# Records shown
* * * * *
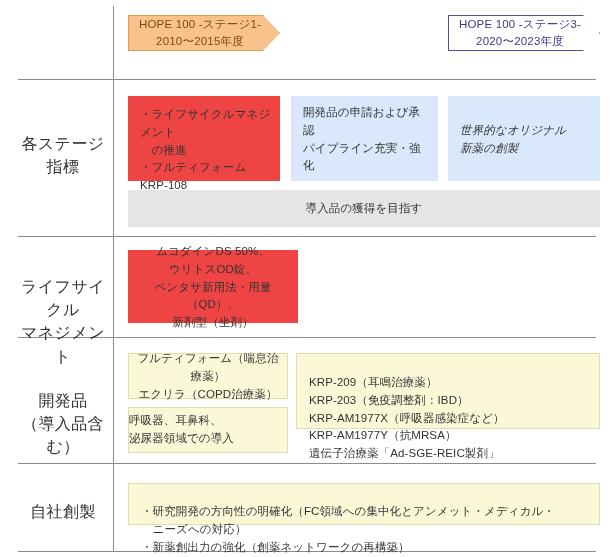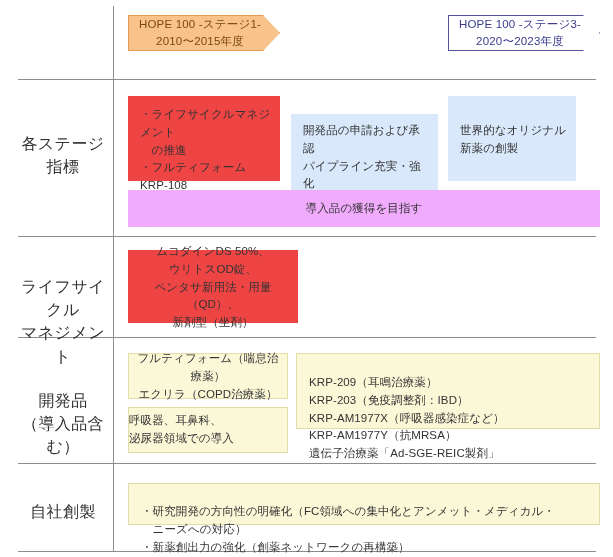"開発品の申請および承認" div.box { margin-top: 18px -> none }
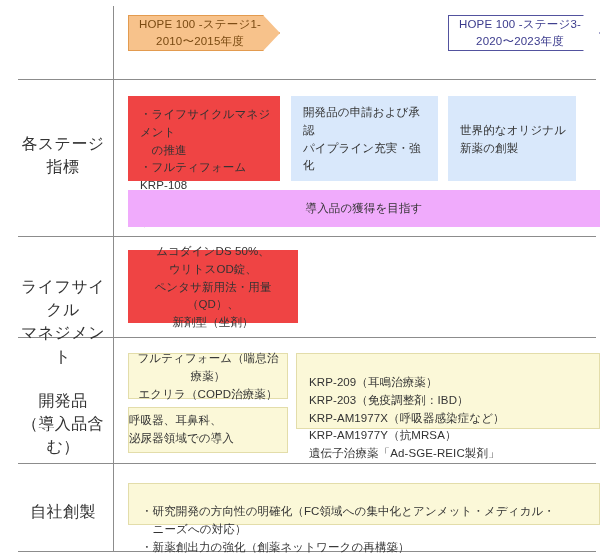"世界的なオリジナル" div.box { font-style: none -> italic; width: 128px -> 152px }
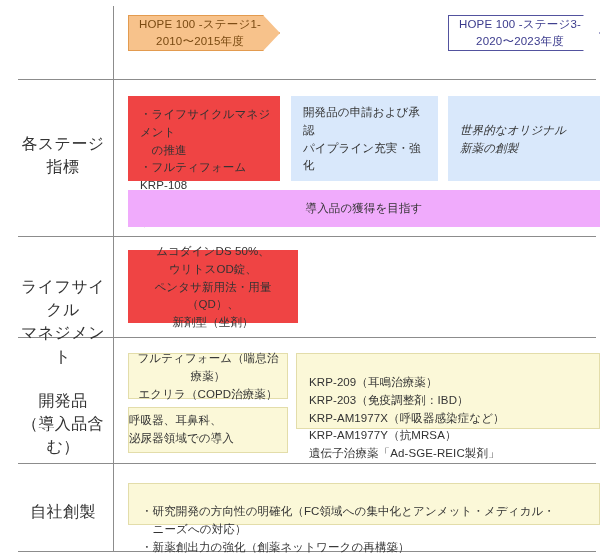"導入品の獲得を目指す" .box.green { background: #f0abfc -> #e5e5e5 }
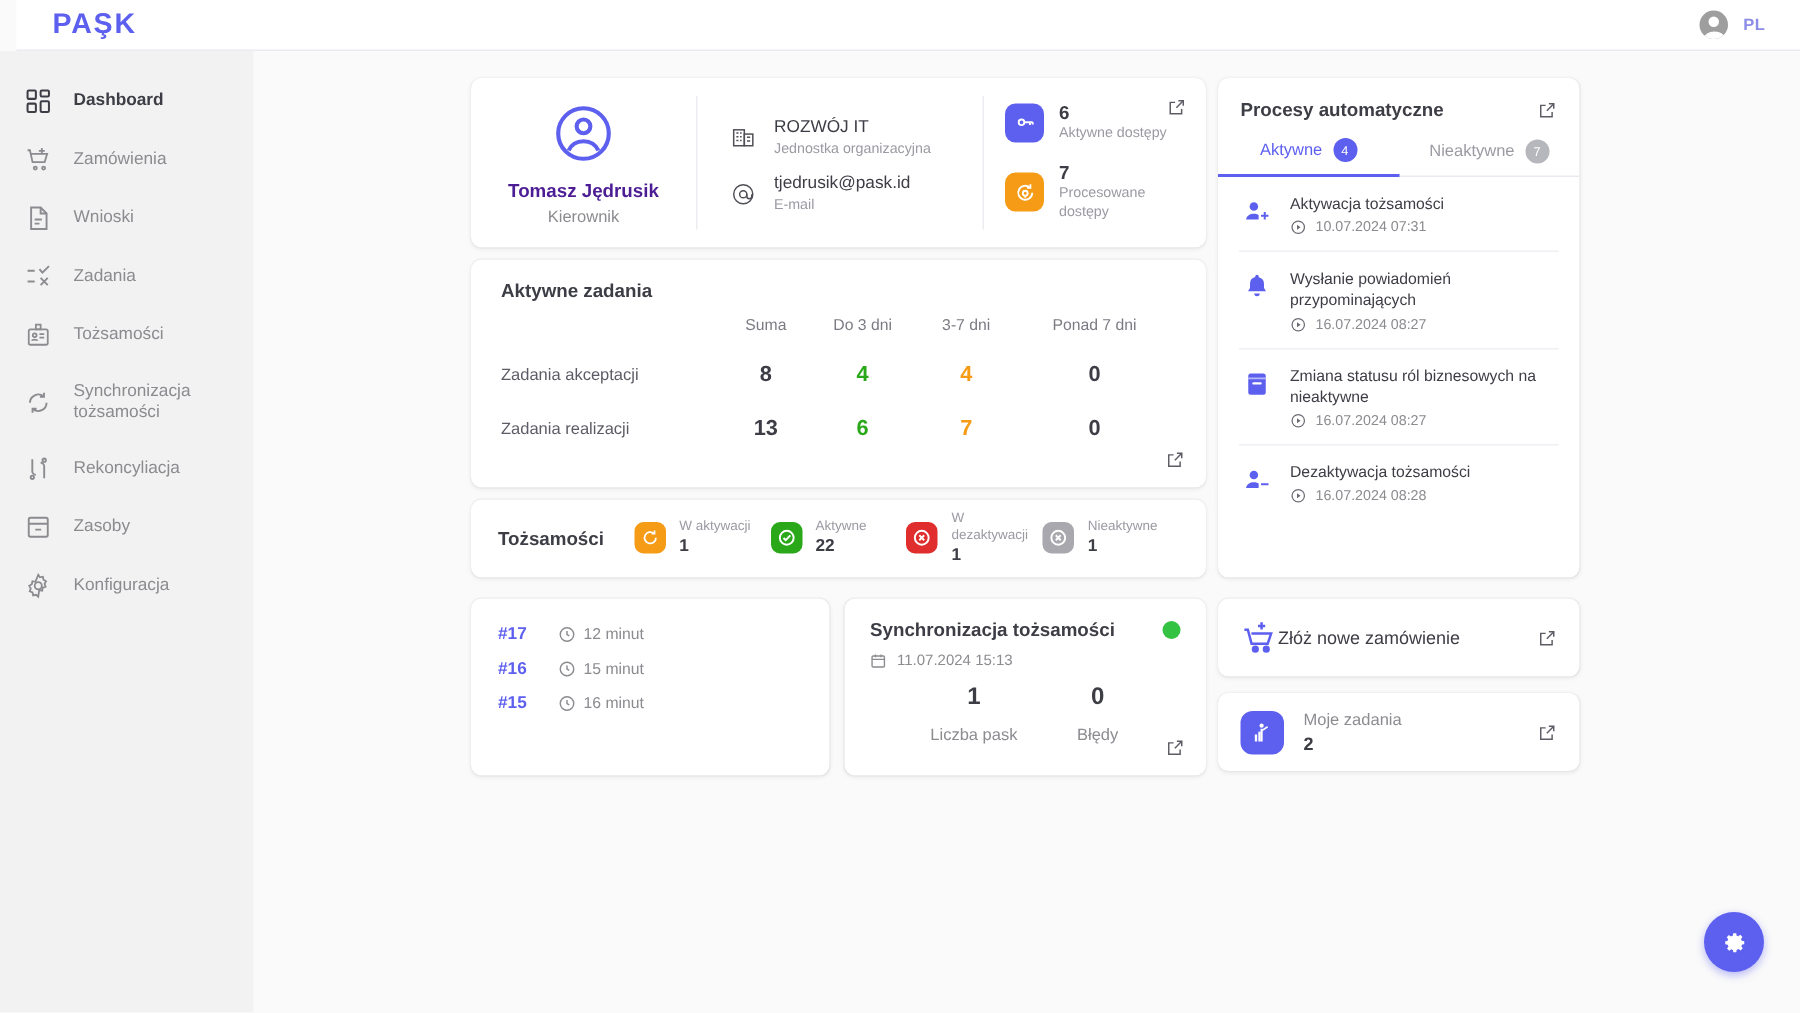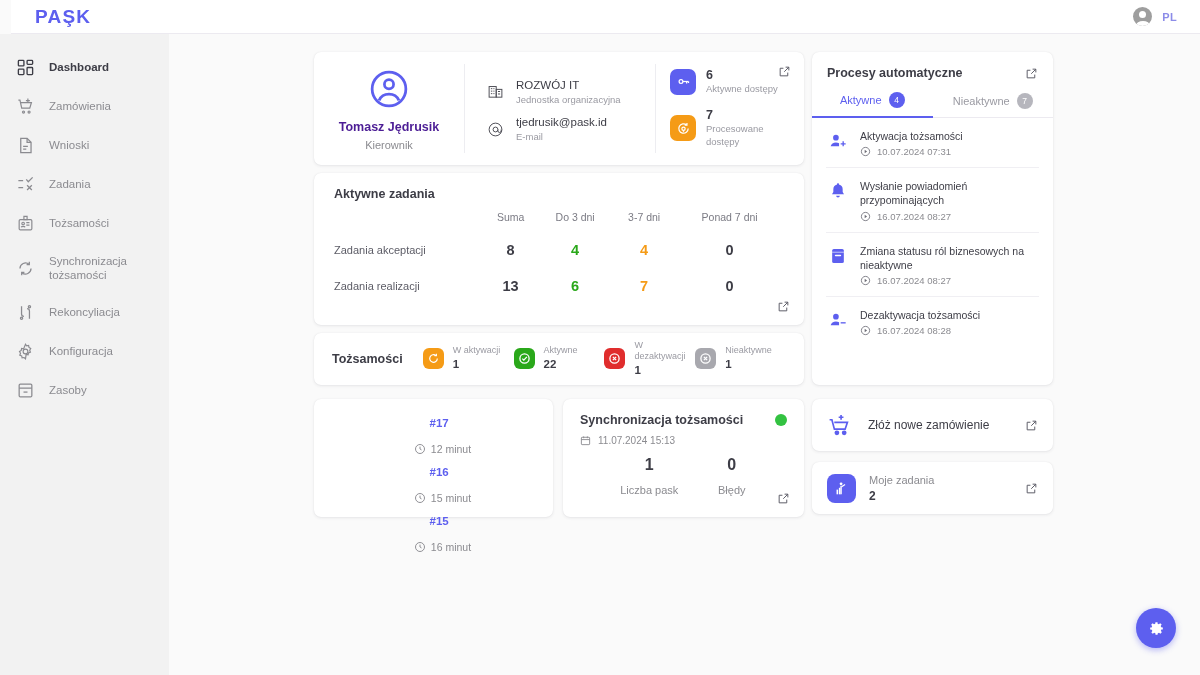"Konfiguracja" div.nav-item { order: before "Zasoby" -> after "Zasoby" }
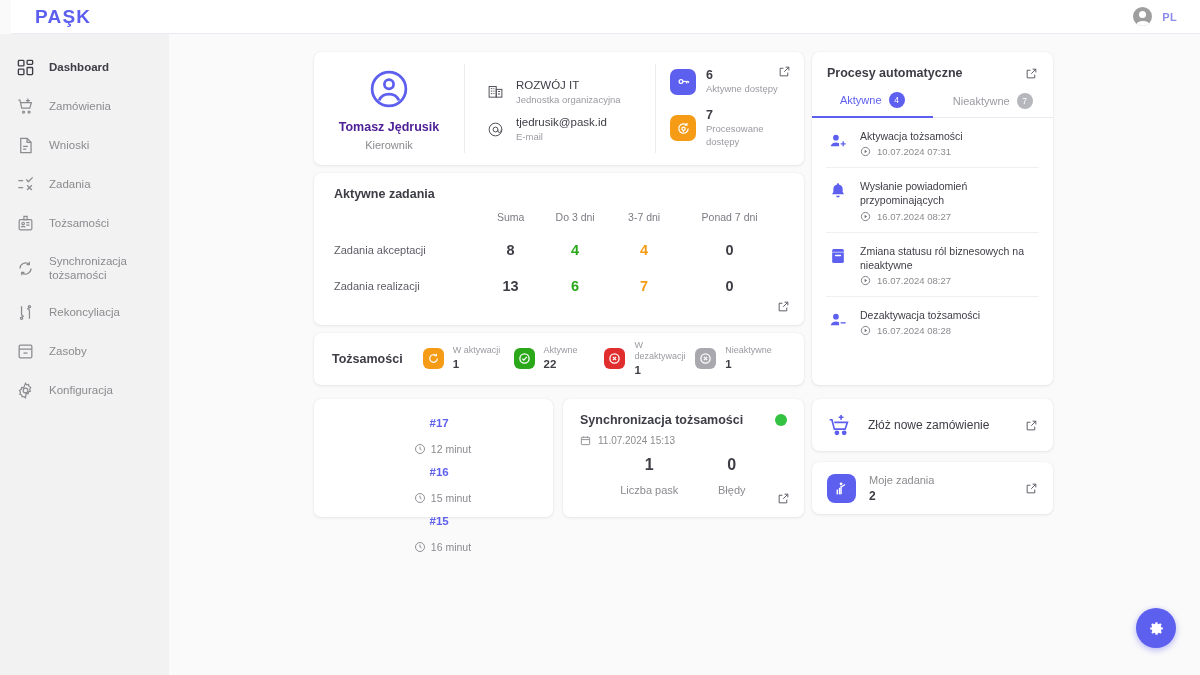"#17" .ord-row { align-items: center -> flex-start; flex-direction: column -> none }
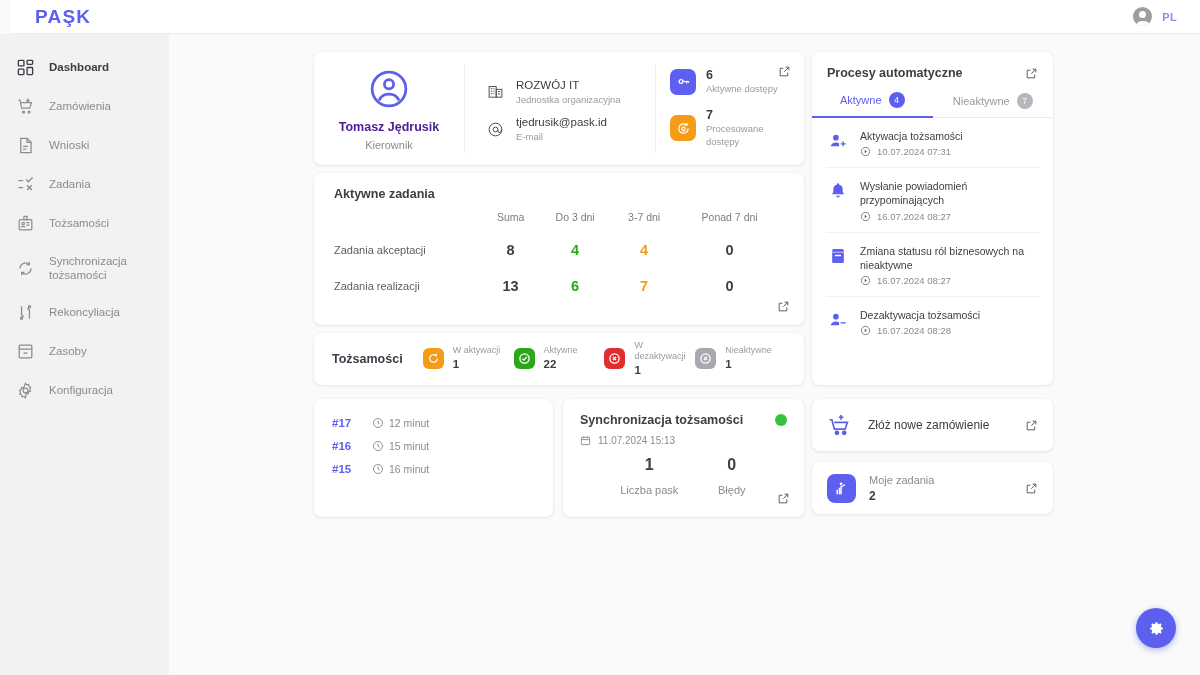"Złóż nowe zamówienie" #new-order-card { gap: 16px -> none }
* * * * *
# Problem
Retype the data in full. Images do not go in the copy.

# Output of the exercise
"開発品の申請および承認" div.box { margin-top: 18px -> none }
"世界的なオリジナル" div.box { font-style: none -> italic; width: 128px -> 152px }
"導入品の獲得を目指す" .box.green { background: #f0abfc -> #e5e5e5 }
"Konfiguracja" div.nav-item { order: before "Zasoby" -> after "Zasoby" }
"#17" .ord-row { align-items: center -> flex-start; flex-direction: column -> none }
"Złóż nowe zamówienie" #new-order-card { gap: 16px -> none }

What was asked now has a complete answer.